Liquidity Information. We divide the oilfield into several sub-areas that do not overlap with each other according to geographic location, and associate the camera with the sub-areas. Based on single-camera counting and cross-cameras tracking, we can obtain the object liquidity relationship between the regions.

We deploy the system in a oilfield and use a real data stream to inspect this system. On this basis, we separately inspected the different units of the system, and evaluated the system design in terms of resource overhead, system delay, and accuracy performance. Evaluation result shows that LinkStream can save 30% to 60% in various resource indicators compared to the unoptimized version. Secondly, LinkStream can perform real-time inference on over 200 video streams with a delay of no more than 2 s. Besides, the tubing counting algorithm can count oil tubing at a speed of 15 fps, while the error rate does not exceed 4%. Finally, the liquidity information described by LinkStream can be used in other parts of the system, such as real-time monitoring and alarms.

We will show a brief overview of the design framework of the whole system in Section 2.1, and describe the technical details of the system components mentioned in overview in detail in the remainder of Section 2, including the division of labor design between camera and server (Section 2.2), the cross camera analysis algorithms using spatio-temporal correlation model (Section 2.3), the object counting algorithms (Section 2.4), and the liquidity model (Section 2.5). Then, we will show our detailed deployment configuration and some experimental results on the system in Section 3. Finally, we will introduce some existing related work in Section 4.

Skip 2SYSTEM DESIGN Section

2 SYSTEM DESIGN

2.1 Overview

Figure 2 shows the architecture design of LinkStream, which composed of a two-tier structure of Edge Device - Central Server. The edge device refers to the multi-channel cameras used to capture video stream, and the central server is responsible for scheduling hardware and executing algorithms. Because different components play different roles in the system, we will run frame filtering and lite object tracking algorithms on the camera, and run object detection algorithms and cross-camera analysis algorithms on the central server. Cross-camera analysis of large-scale video stream will bring huge computational resource overhead, especially when running deep learning algorithms that take up a lot of GPU and memory. Therefore, we use the spatio-temporal correlation of the object liquidity between cameras to optimize system performance. To obtain liquidity information, it is also necessary to convert the results of object tracking into quantitative information. So we have designed a set of algorithms for counting different objects in oilfield to count the numbers. Finally, the system combines the above information with the actual map to get a series of descriptions about the oilfield’s object liquidity information, which can be used by managers to monitor the status of the oilfield area and also can be used by other advanced applications through API.

Fig. 2.

Fig. 2. System architecture.

2.2 Edge Camera Process

For the edge-central architecture, using the computing power of the edge nodes is important to solve the problem of poor cellular network in oilfield area and limited computing power of the central server.
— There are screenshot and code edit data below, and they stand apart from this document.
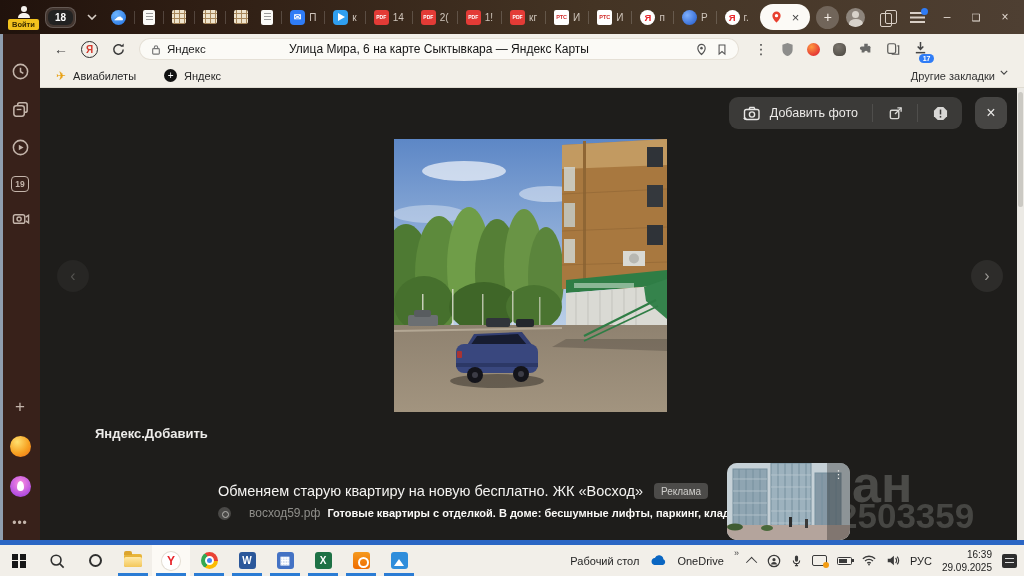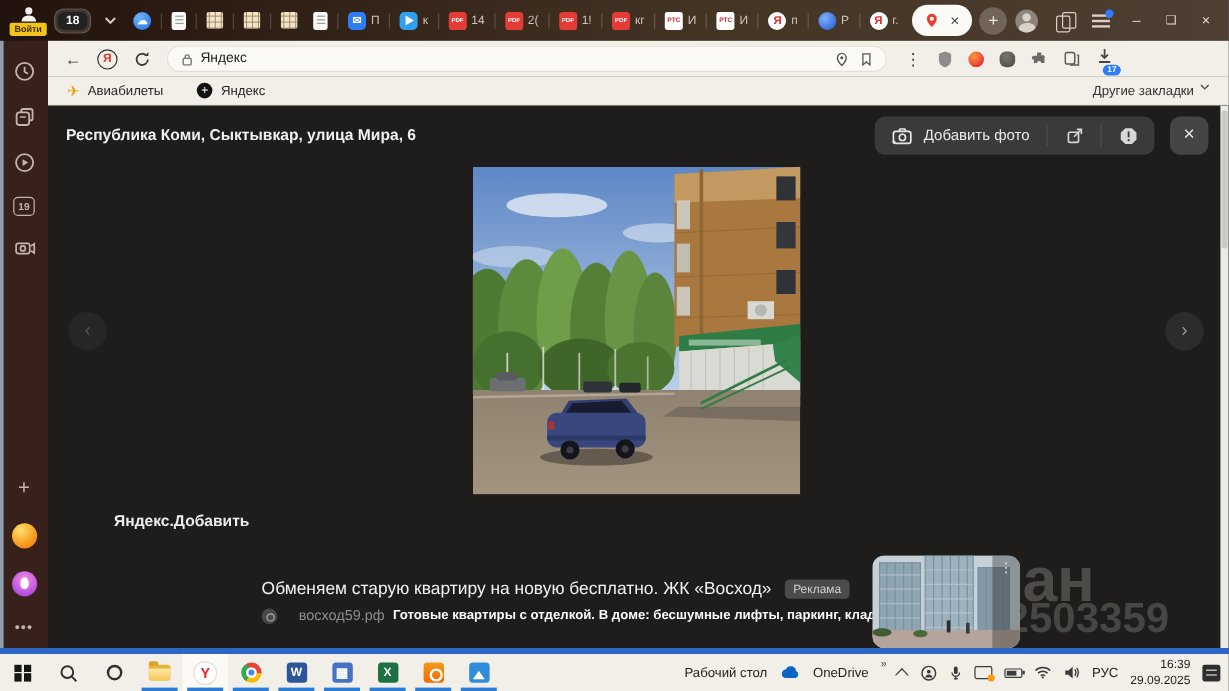"Улица Мира, 6 на карте" span.addr-title { html: none -> <span>Улица Мира, 6 на карте Сыктывкара — Яндекс Карты</span> }
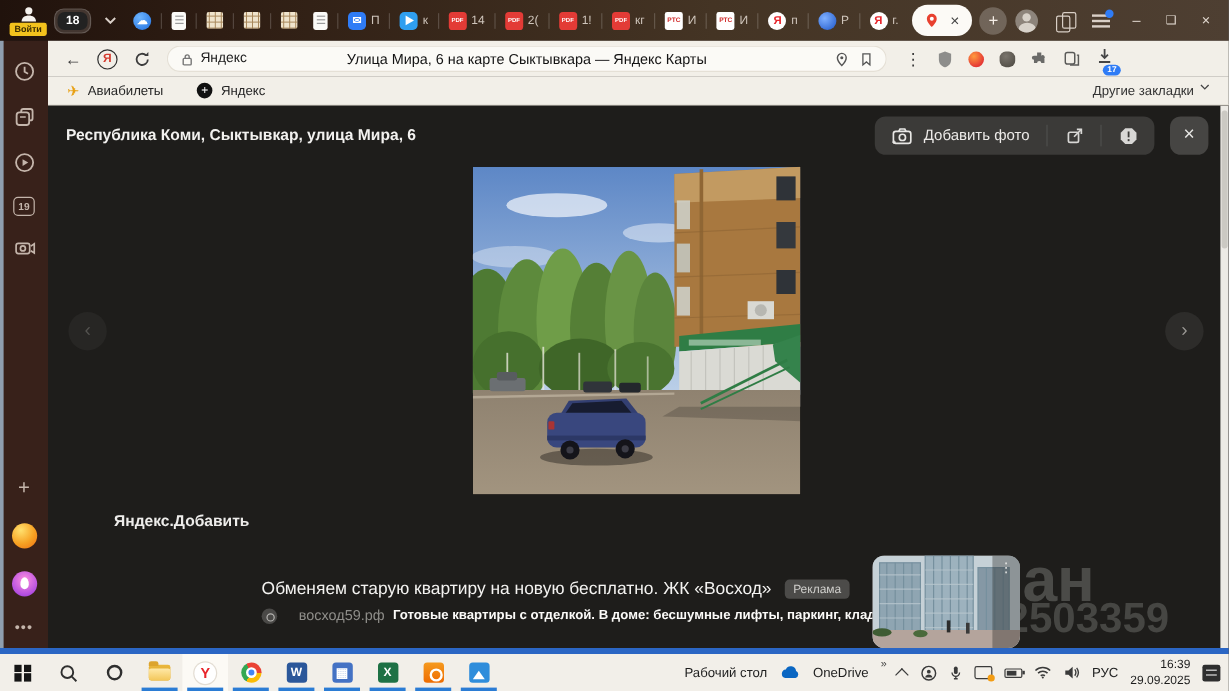"Республика Коми, Сыктывкар, улица Мира," div.v-title { html: <div>Республика Коми, Сыктывкар, улица Мира, 6</div> -> none }
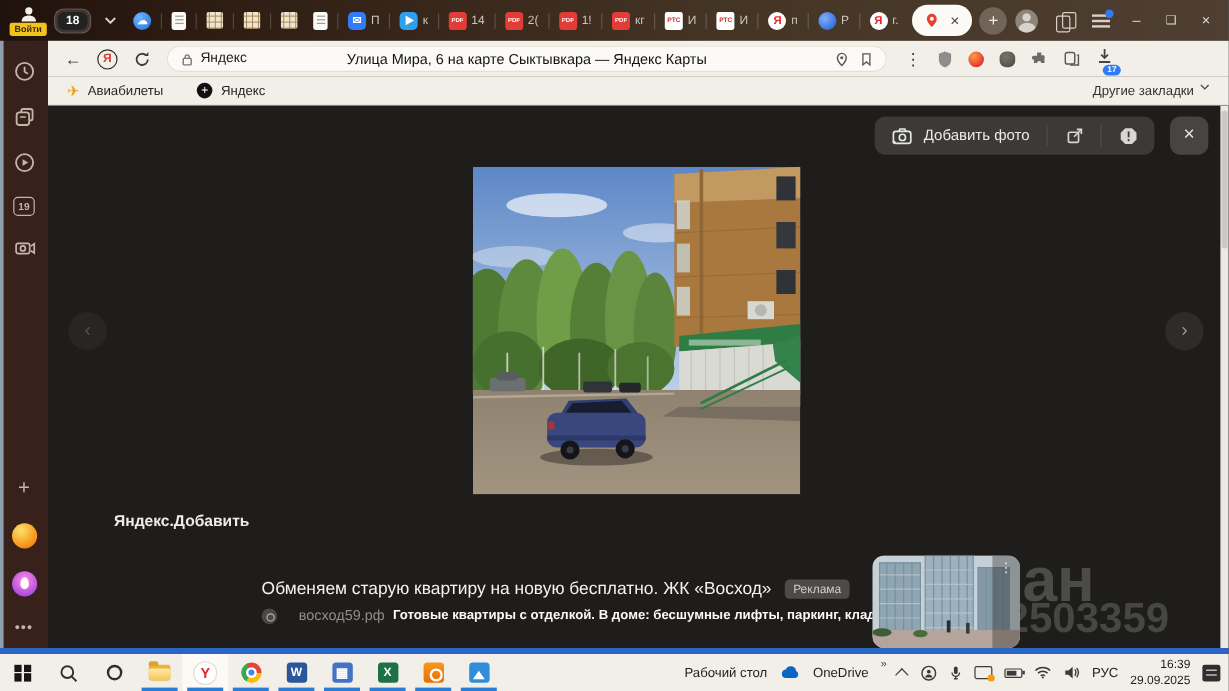"19" .sidebar { padding: 16px 0 10px -> 28px 0 10px }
The edge node is responsible for tasks such as video capture, lightweight analysis, and dynamic offloading. The task of executing heavy-weight analysis algorithms and integrating the analysis results will be deployed on the central server.

The cameras in this system includes two parts: fixed position cameras and mobile cameras. They have various differences in computing power, network, and system roles. Fixed cameras are generally placed in important areas of the oilfield (such as entrances and exits, crossroads, etc.). Mobile cameras are mainly used to somewhere hard to cover by fixed cameras, including roads and open areas. Because of the hardware limitations of the fixed camera (generally normal webcam), the algorithms it can run are limited, but can transmit data to the central server via network cable. The mobile camera can use a device with computing power such as a smart phone, and it is only able to transmit data to the central server through cellular or Mesh network.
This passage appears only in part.